Le CCDH a étudié dix comptes X anglophones ayant publié des contenus haineux (antisémites, islamophobes et/ou anti-palestiniens) après le déclenchement de la guerre entre Israël et le Hamas, le 7 octobre 2023. Ces dix comptes ont rapidement focalisé leur attention sur la situation à Gaza, délaissant leurs anciennes thématiques de prédilection (le plus souvent, la pandémie de Covid-19 et les vaccins). Cette réorientation thématique a engendré une forte hausse de leur audience. Selon les auteurs de l’étude, l’audience cumulée de ces dix comptes a ainsi augmenté quatre fois plus vite entre le 7 octobre 2023 et le 7 février 2024 qu’entre le 7 juin et le 7 octobre 2023. Plus précisément, les dix comptes analysés ont gagné près de 4 millions d’abonnés durant les quatre mois ayant suivi le 7 octobre, contre une croissance de « seulement » 1 million d’abonnés au cours des quatre mois précédents.
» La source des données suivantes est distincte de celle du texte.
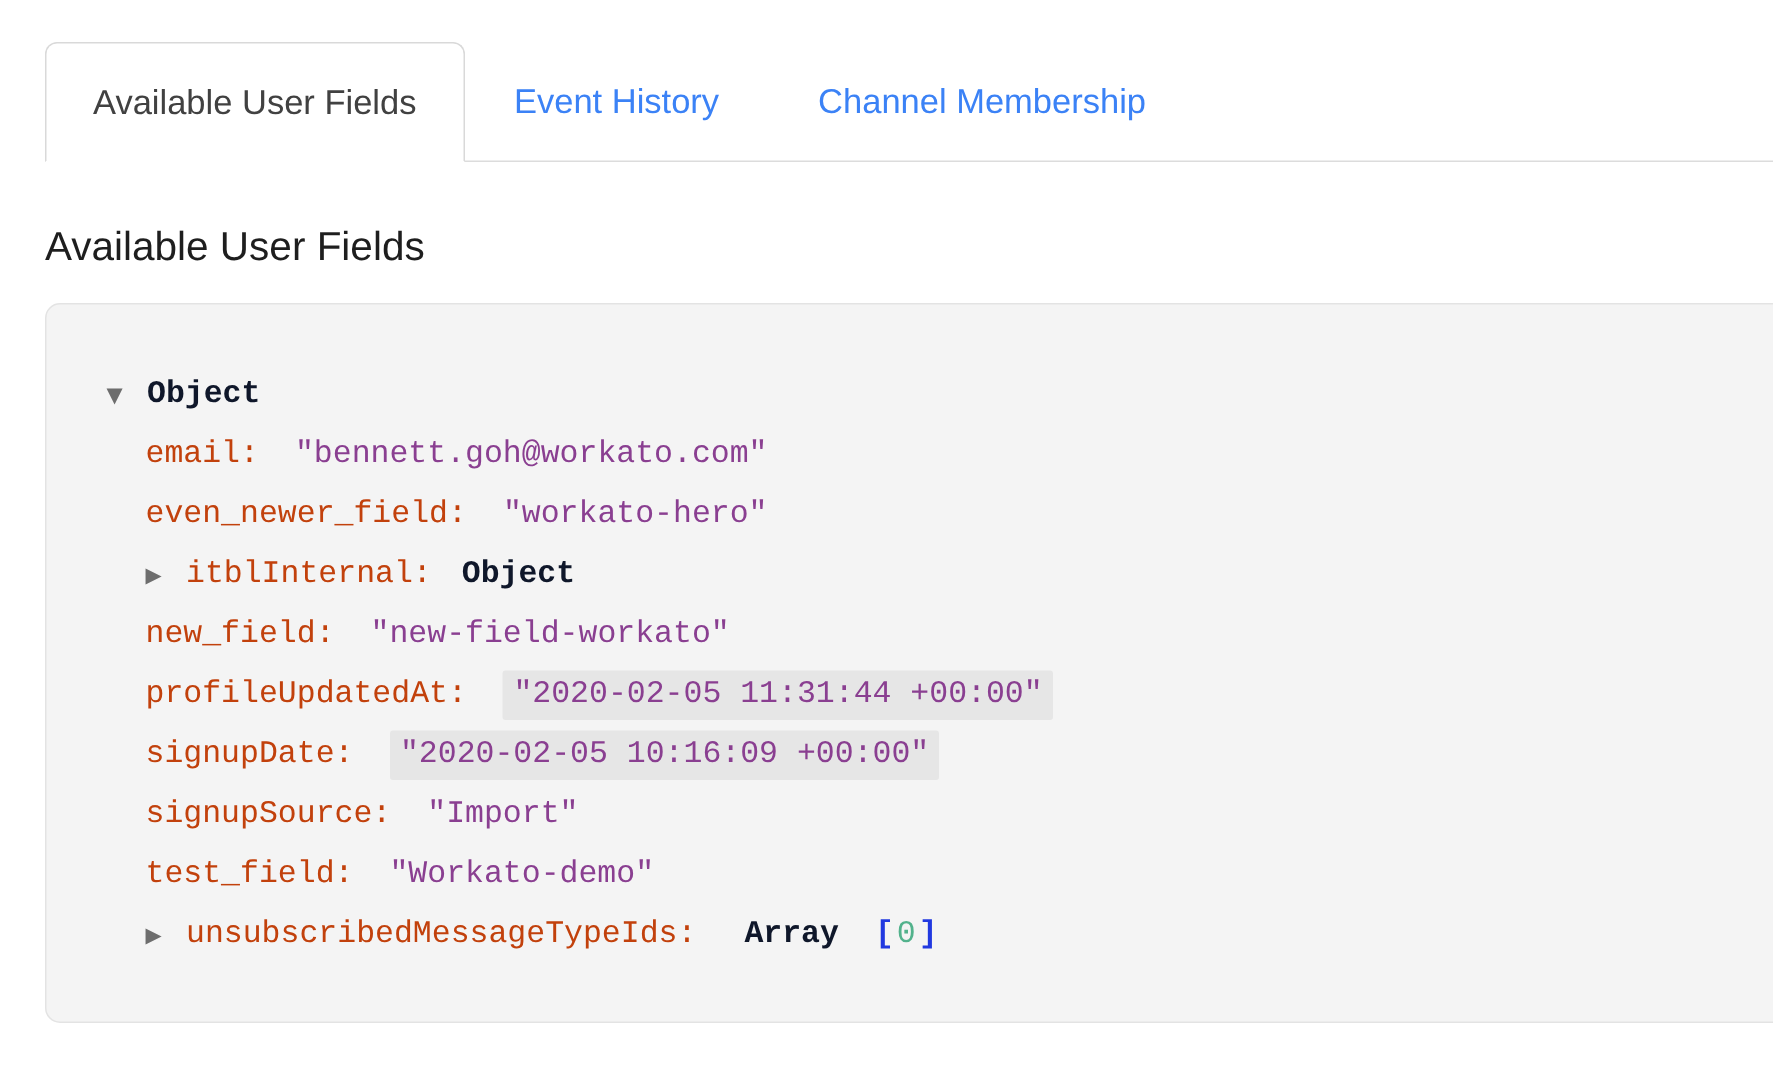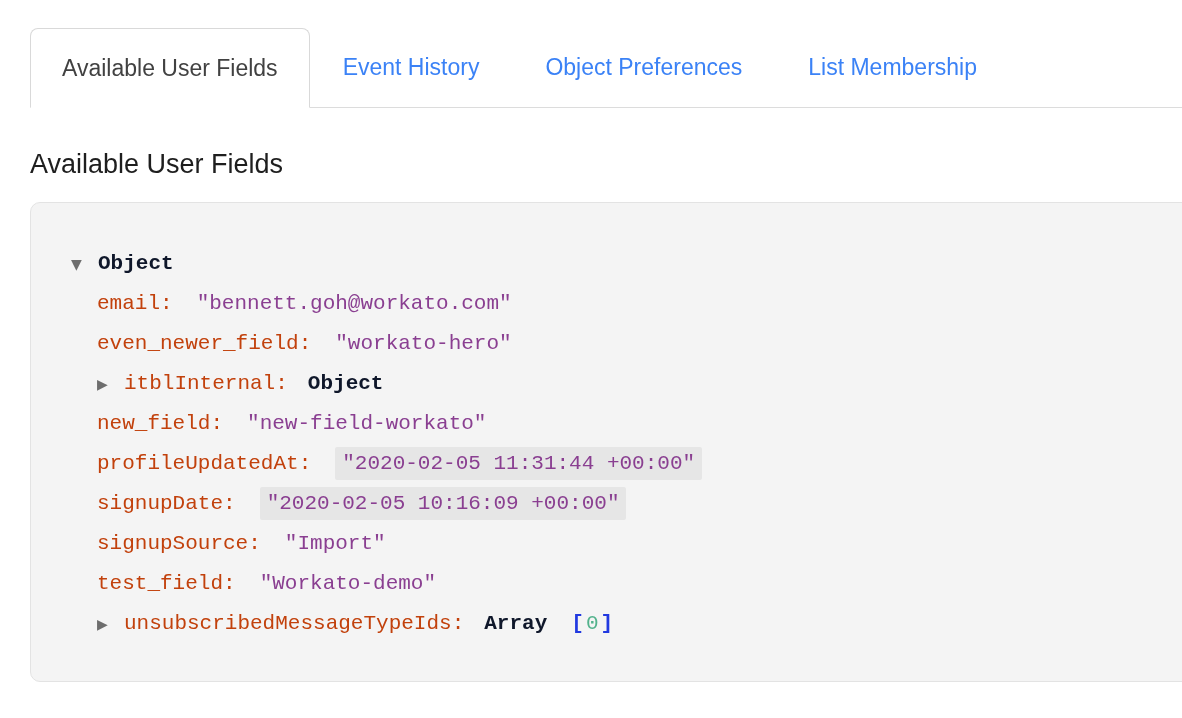"Object Preferences" div.tab { text: Object Preferences -> Channel Membership }
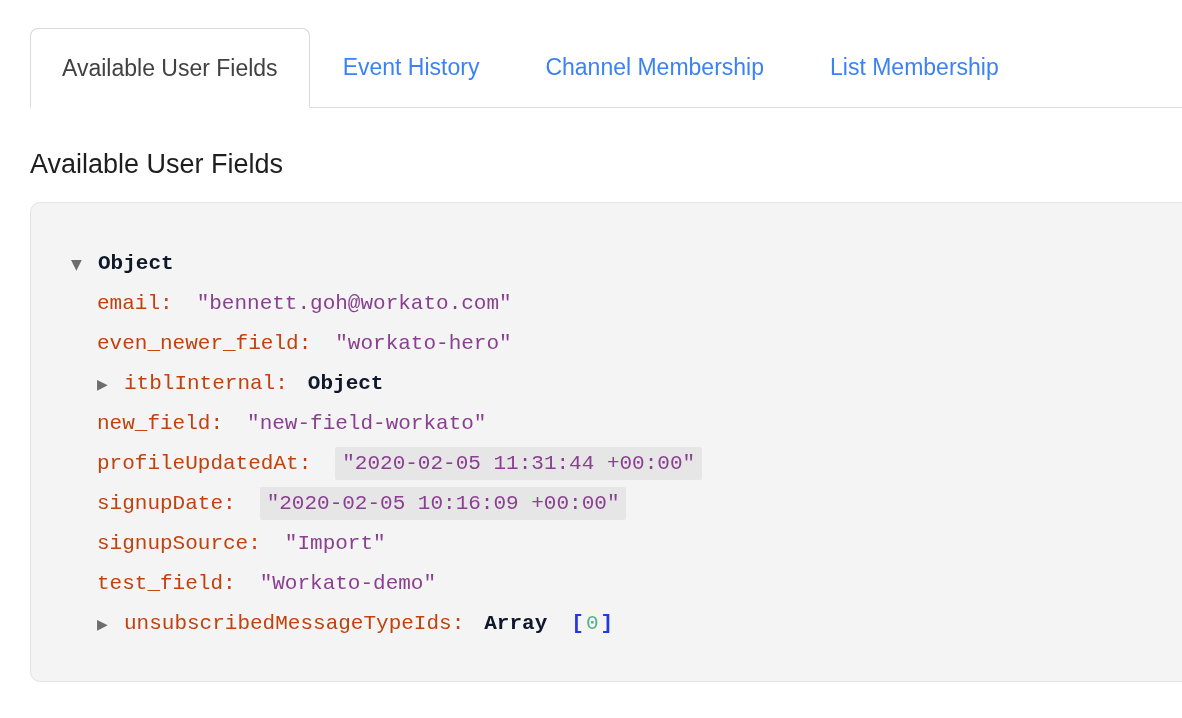"List Membership" div.tab { html: <div>List Membership</div> -> none }
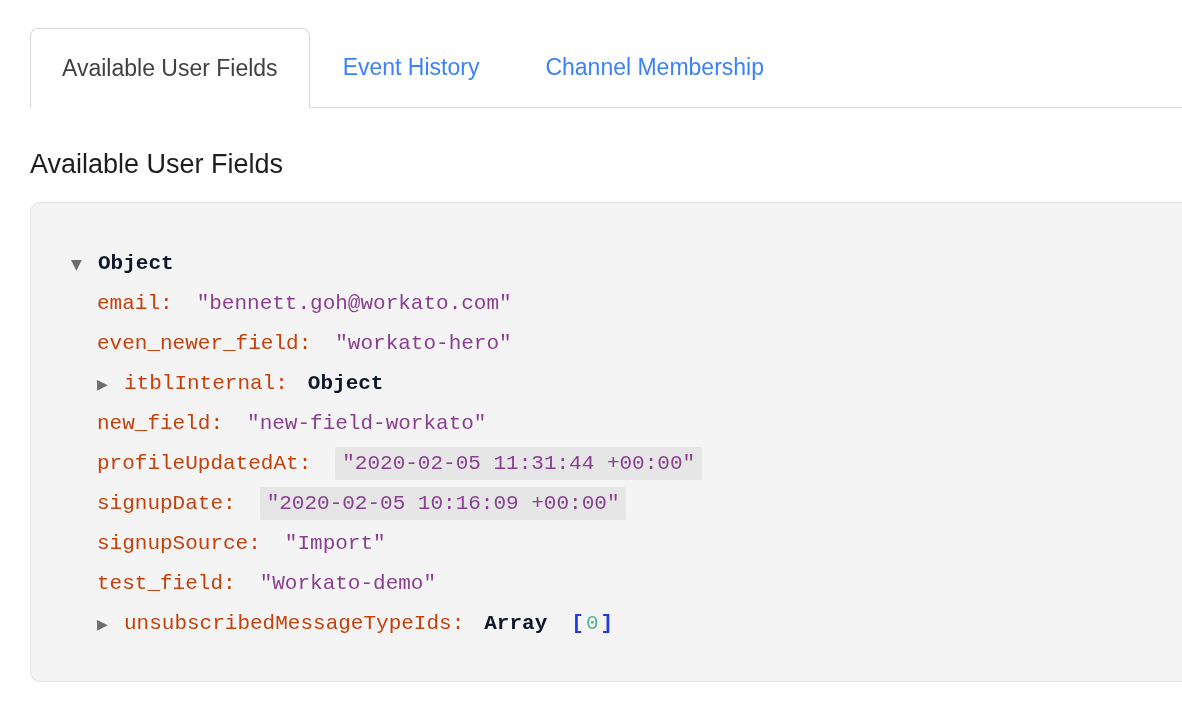"Array" span.type-label { margin-left: 20px -> 32px }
Des responsabilités partagées

Pour le CCDH, la visibilité accrue des publications émanant de ces comptes résulte en partie des nouvelles possibilités offertes par la plateforme X depuis son rachat par le milliardaire Elon Musk, en octobre 2022. En effet, les dix comptes étaient tous abonnés à « X Premium » au cours de la période étudiée. Lancé dans la foulée du rachat par Elon Musk, ce service payant accorde aux utilisateurs un badge bleu « vérifié » auparavant réservé aux personnalités publiques, telles que les journalistes. Les publications des abonnés « Premium » sont en outre mises en avant par l’algorithme de la plateforme.

Par ailleurs, des internautes bien intentionnés peuvent également « contribuer de manière significative à la visibilité des contenus haineux sur X ». Selon le CCDH, les internautes qui partagent un contenu haineux afin de le dénoncer peuvent ainsi contribuer à hauteur de 28% à la portée de la publication initiale.

Une manne financière pour la plateforme et les créateurs

La plateforme X affirme qu’elle interdit la publicité sous les publications « potentiellement inappropriées ». Pourtant, les auteurs de l’étude ont identifié « au moins un exemple de publicité apparaissant à proximité d’un message haineux sur chacun des dix comptes étudiés ». Pour X, ces comptes sont donc des sources de revenus publicitaires. Les comptes eux-mêmes ont pu profiter d’une fraction de ces revenus, grâce au programme de partage des revenus publicitaires lancé en août 2023 pour les abonnés « X Premium ». Une autre fonctionnalité permet en outre aux créateurs de contenus problématiques de s’enrichir : les « Souscriptions ». Six des dix comptes étudiés par le CCDH proposent ainsi à leurs followers d’accéder à des contenus exclusifs contre le payement d’un abonnement mensuel.

En conclusion, Imran Ahmed, directeur du CCDH, reconnaît que le phénomène décrit dans l’étude n’est pas propre à X. Toutefois, il estime que le recul de la modération des contenus entraîne la plateforme dans « une spirale mortifère » accélérée par les algorithmes et la monétisation.